Eine unregelmässige Beschäftigung wird in der Praxis oft bei Arbeitnehmenden im Stundenlohn angenommen. Dabei ist allerdings zu beachten, dass dies nur Arbeitnehmende betreffen kann, bei welchen die Einsätze schwer voraussehbar sind.

So ist die Zulässigkeit der pauschalen Ferienentschädigung beispielsweise bei einer Reinigungskraft, welcher alle zwei Wochen am Samstag von 9 bis 11 Uhr die Wohnung putzen kommt, nicht gegeben, da es hier an der Unregelmässigkeit fehlt. Dasselbe gilt auch für andere Stundenlöhner mit regelmässigen Einsätzen. Es fehlt hier am vorausgesetzten schwankenden Arbeitspensum.

Hingegen hat das Bundesgericht bereits im Urteil 4C.90/2003 vom 7. Juli 2003 darauf hingewiesen, dass praktische Schwierigkeiten bei der Berechnung des Ferienlohns nicht nur bei unregelmässigen Teilzeitbeschäftigungen vorkommen können, sondern beispielsweise auch bei einer Arbeitnehmerin bestehen können, die nicht regelmässig vier Nachtwachen übernehme, was einem 100%-Pensum entsprechen würde, sondern gelegentlich fünf oder mehr. In diesem Fall wurden die Einsätze alle vier Wochen geplant, weshalb die Arbeitgeberin den jeweiligen Monatslohn der Nachtwächterin nur schwer habe voraussehen können, da sie zudem oft auch Stellvertretungen übernommen habe. Bei einem solch unregelmässigen Pensum habe man von der Arbeitgeberin nicht erwarten müssen, dass sie das ganze Jahr über den Ferienanspruch laufend neu berechne oder eine komplizierte jährliche Abrechnung vornehme.

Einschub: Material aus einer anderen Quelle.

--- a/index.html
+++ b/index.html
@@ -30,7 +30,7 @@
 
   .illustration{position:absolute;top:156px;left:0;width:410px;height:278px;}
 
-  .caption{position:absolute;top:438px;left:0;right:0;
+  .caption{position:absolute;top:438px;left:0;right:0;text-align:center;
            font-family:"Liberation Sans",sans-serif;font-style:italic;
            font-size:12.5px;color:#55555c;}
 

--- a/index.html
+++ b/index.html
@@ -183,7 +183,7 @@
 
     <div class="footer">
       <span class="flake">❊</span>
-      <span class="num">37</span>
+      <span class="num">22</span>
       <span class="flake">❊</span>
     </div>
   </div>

Diese Rechtsprechung bestätigte das Bundesgericht kürzlich im Urteil 4A_619/2019 vom 15. April 2020. In diesem Fall hatte die erste Instanz 56 Lohnabrechnungen von März 2013 bis Oktober 2017 analysiert. Dabei hatte sie Abwesenheiten des Arbeitnehmers wegen Ferien, Krankheit oder Unfall berücksichtigt und ermittelt, dass die Differenz zum Vormonat in lediglich 21 Lohnabrechnungen weniger als 10% betragen hatte, bei 25 Lohnabrechnungen mehr als 10% und bei 10 Lohnabrechnungen mehr als 25%. In Anbetracht dieser Abweichungen hatte die erste Instanz entschieden, dass eine unregelmässige Beschäftigung vorlag, bei der eine Abgeltung der Ferien mit dem laufenden Lohn zulässig sei. Diese Argumentation bestätigte das Bundesgericht.

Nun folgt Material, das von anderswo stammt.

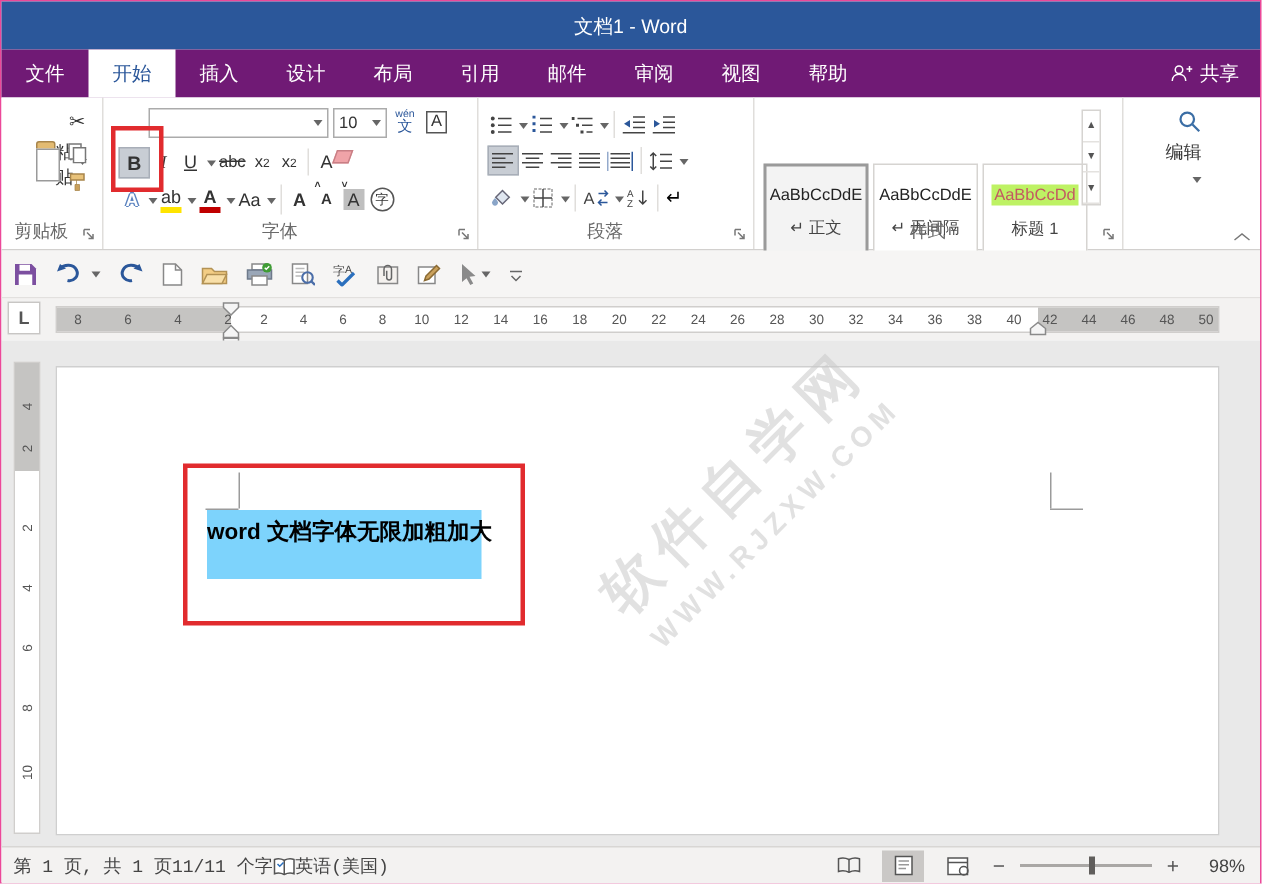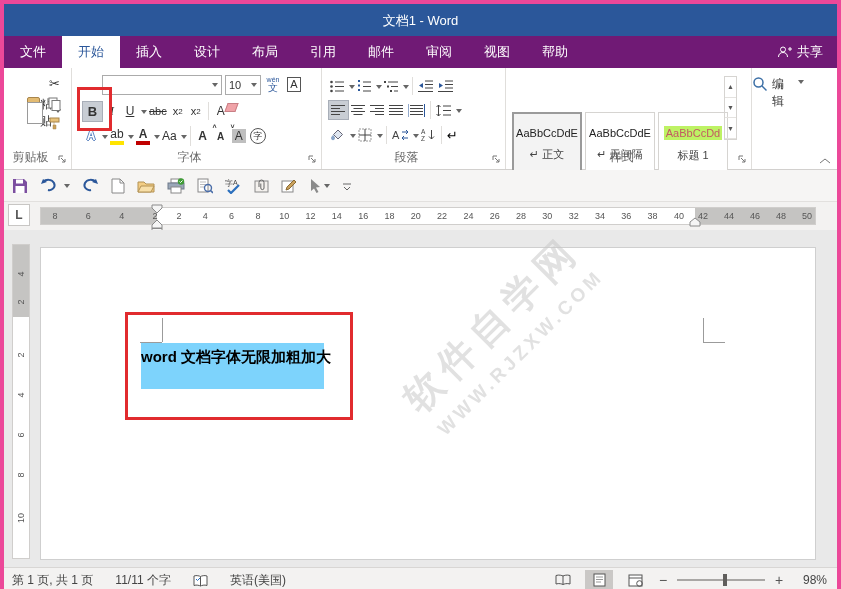--- a/index.html
+++ b/index.html
@@ -5,7 +5,7 @@
   * { margin:0; padding:0; box-sizing:border-box; }
   html,body { width:841px; height:589px; }
   body { font-family:"Liberation Sans","DejaVu Sans",sans-serif; font-size:13px; overflow:hidden; }
-  .win { position:relative; width:841px; height:589px; background:#fff; border:4px solid #ec4899; }
+  .win { position:relative; width:841px; height:589px; background:#fff; border:1px solid #ec4899; }
 
   
   .titlebar { position:absolute; left:0; top:0; width:100%; height:32px; background:#2b579a; color:#fff; }

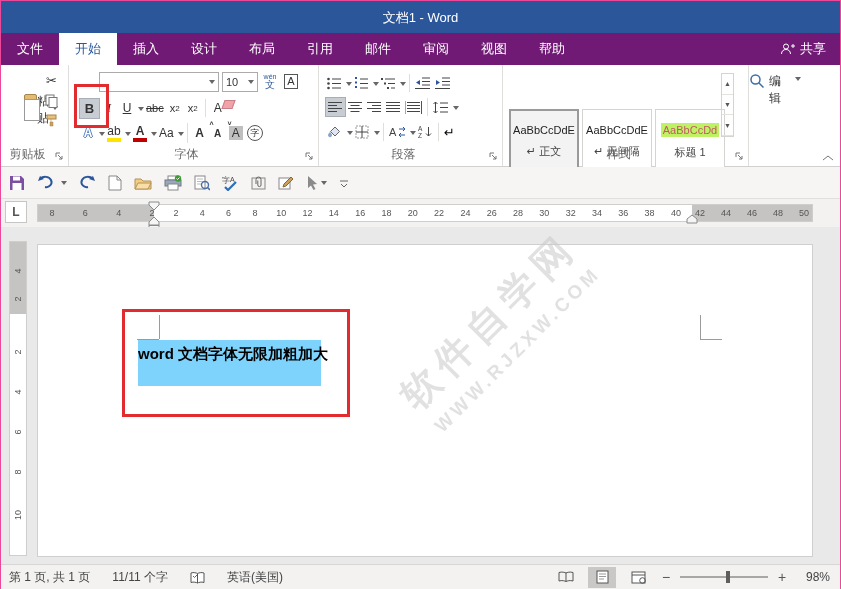--- a/index.html
+++ b/index.html
@@ -91,7 +91,7 @@
 
   
   .g-edit { width:52px; border-right:none; }
-  .edit-stack { position:absolute; left:0; right:0; top:8px; display:flex; flex-direction:row; align-items:flex-start; gap:4px; }
+  .edit-stack { position:absolute; left:0; right:0; top:8px; display:flex; flex-direction:column; align-items:flex-end; gap:4px; }
   .edit-lbl { font-size:12px; color:#333; }
   .collapse-area { position:absolute; right:6px; bottom:4px; }
 

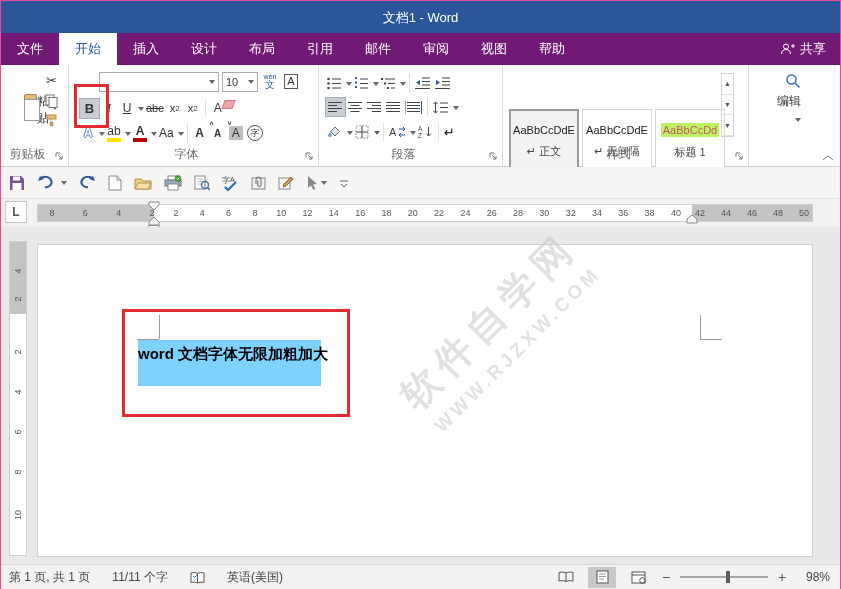--- a/index.html
+++ b/index.html
@@ -128,7 +128,7 @@
 
   
   .statusbar { position:absolute; left:0; top:563px; width:100%; height:25px; background:#f3f2f1; border-top:1px solid #d8d6d4; display:flex; align-items:center; font-size:12px; color:#444; }
-  .sb-left { display:flex; align-items:center; gap:22px; padding-left:8px; }
+  .sb-left { display:flex; align-items:center; padding-left:8px;font-family:Liberation Mono, monospace; }
   .sb-right { margin-left:auto; display:flex; align-items:center; gap:8px; padding-right:10px; }
   .viewbtn { width:28px; height:21px; display:flex; align-items:center; justify-content:center; }
   .viewbtn.sel { background:#cac8c6; }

Aus dem Vorstehenden wird klar, dass die Unregelmässigkeit der Arbeit ausschlaggebend ist für die Zulässigkeit einer Abgeltung der Ferien durch Lohn und nicht die Höhe des Pensums wie dies in der Praxis teilweise angenommen wird.

Viele Arbeitgeberinnen, welche Mitarbeitende mit tiefem, aber regelmässigen Teilzeitpensum beschäftigen und ihnen den Ferienlohn mit dem laufenden Lohn auszahlen, übergehen diese Rechtsprechung und laufen Gefahr, diesen Arbeitnehmenden beim Ferienbezug bzw. bei Beendigung des Arbeitsverhältnisses den Ferienlohn nachträglich nochmals bezahlen zu müssen. Eine Abgeltung von Ferien mit dem laufenden Lohn kann wie besagt nur bei unregelmässigen Pensen gültig vereinbart werden.

Separate Ausscheidung im Arbeitsvertrag und in den Lohnabrechnungen

Hinzu kommt, dass im Arbeitsvertrag und in den jeweiligen Lohnabrechnungen der blosse Hinweis «Ferienlohn inbegriffen» oder Ähnliches nicht genügt. Erforderlich ist, dass der Ferienlohn durch Angabe eines bestimmten Betrags oder Prozentsatzes als solcher erscheint.

Üblich sind in der Praxis eine Ferienentschädigung von 8.33% für vier Wochen, 10.64% bei fünf Wochen und 13.04% bei sechs Wochen Ferien. Diese Prozentsätze basieren auf der Annahme, dass es 260 Arbeitstage pro Jahr gibt (52 Wochen à 5 Tage). Hiervon werden die 20, 25 oder 30 Ferientage abgezogen und ins Verhältnis zu den Arbeitstagen gestellt.